(Supplied information)

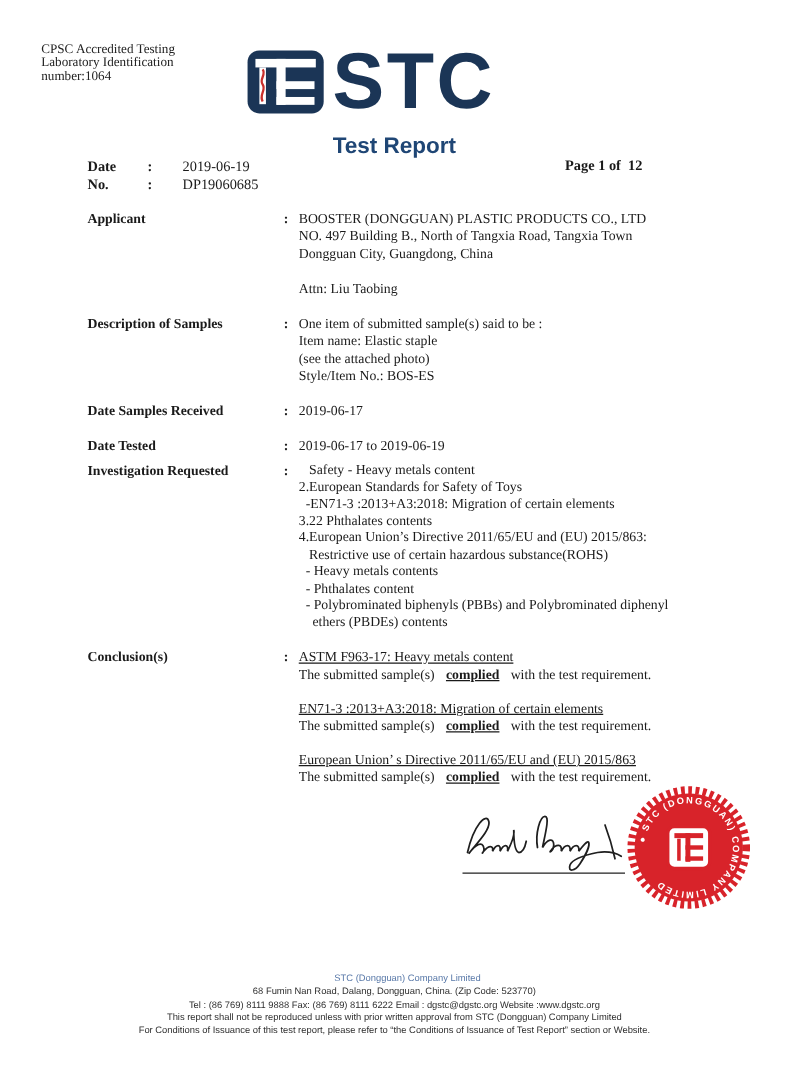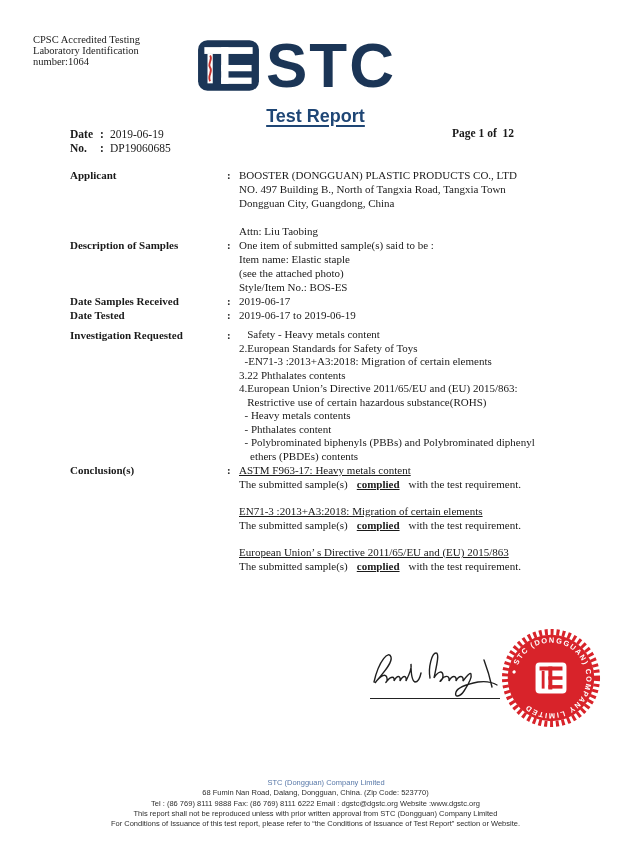--- a/index.html
+++ b/index.html
@@ -21,7 +21,7 @@
     font-family:"Liberation Sans","DejaVu Sans",sans-serif;font-weight:bold;font-size:18px;
     color:#1f4675;
   }
-  .report-title span{text-decoration:underline;text-decoration-thickness:2px;text-underline-offset:3px;}
+  .report-title span{text-decoration-thickness:2px;text-underline-offset:3px;}
   
   .meta{position:absolute;left:70px;top:127px;font-size:11.5px;line-height:14px;}
   .meta-row{display:grid;grid-template-columns:30px 10px auto;}

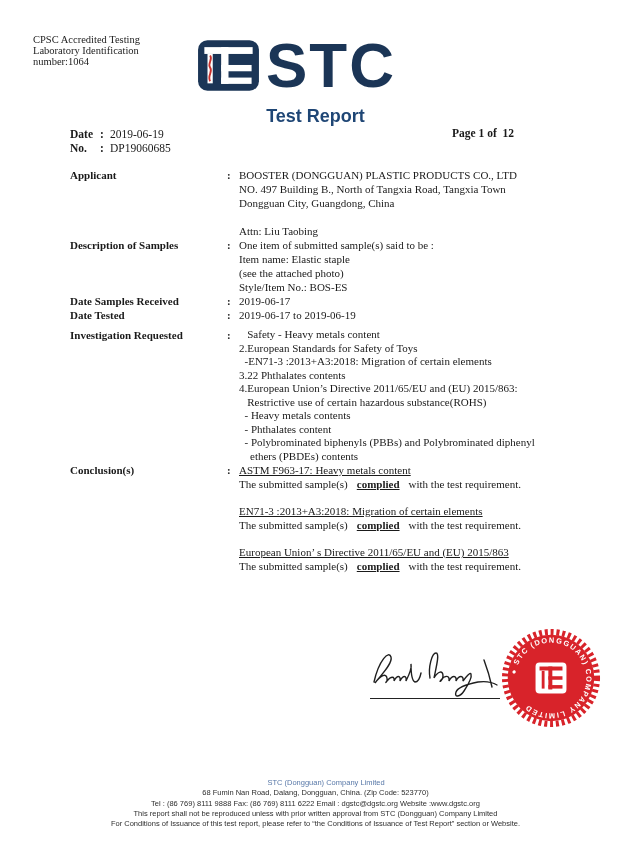--- a/index.html
+++ b/index.html
@@ -24,7 +24,7 @@
   .report-title span{text-decoration-thickness:2px;text-underline-offset:3px;}
   
   .meta{position:absolute;left:70px;top:127px;font-size:11.5px;line-height:14px;}
-  .meta-row{display:grid;grid-template-columns:30px 10px auto;}
+  .meta-row{display:grid;grid-template-columns:30px 10px auto;gap:18px;}
   .meta-label{font-weight:bold;}
   .page-info{position:absolute;left:452px;top:127px;font-weight:bold;font-size:11.5px;white-space:pre;}
   

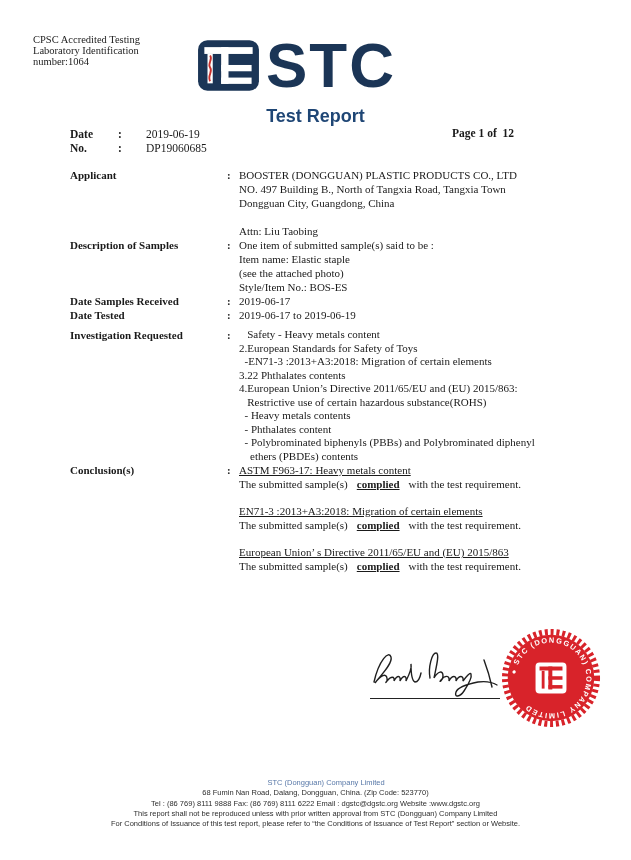--- a/index.html
+++ b/index.html
@@ -29,7 +29,7 @@
   .page-info{position:absolute;left:452px;top:127px;font-weight:bold;font-size:11.5px;white-space:pre;}
   
   .fields{position:absolute;left:70px;top:168px;width:522px;font-size:11px;}
-  .frow{display:grid;grid-template-columns:157px 12px 1fr;}
+  .frow{display:grid;grid-template-columns:157px 12px 1fr;margin-top:14px;}
   .frow:first-child{margin-top:0;}
   .frow.tight{margin-top:6px;}
   .frow.conc{}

(End Supplied information)

> [About this exercise]:
From the data above, copy each line where the string "frow" appears.

> [Exercise output]:
-  .frow{display:grid;grid-template-columns:157px 12px 1fr;}
+  .frow{display:grid;grid-template-columns:157px 12px 1fr;margin-top:14px;}
   .frow:first-child{margin-top:0;}
   .frow.tight{margin-top:6px;}
   .frow.conc{}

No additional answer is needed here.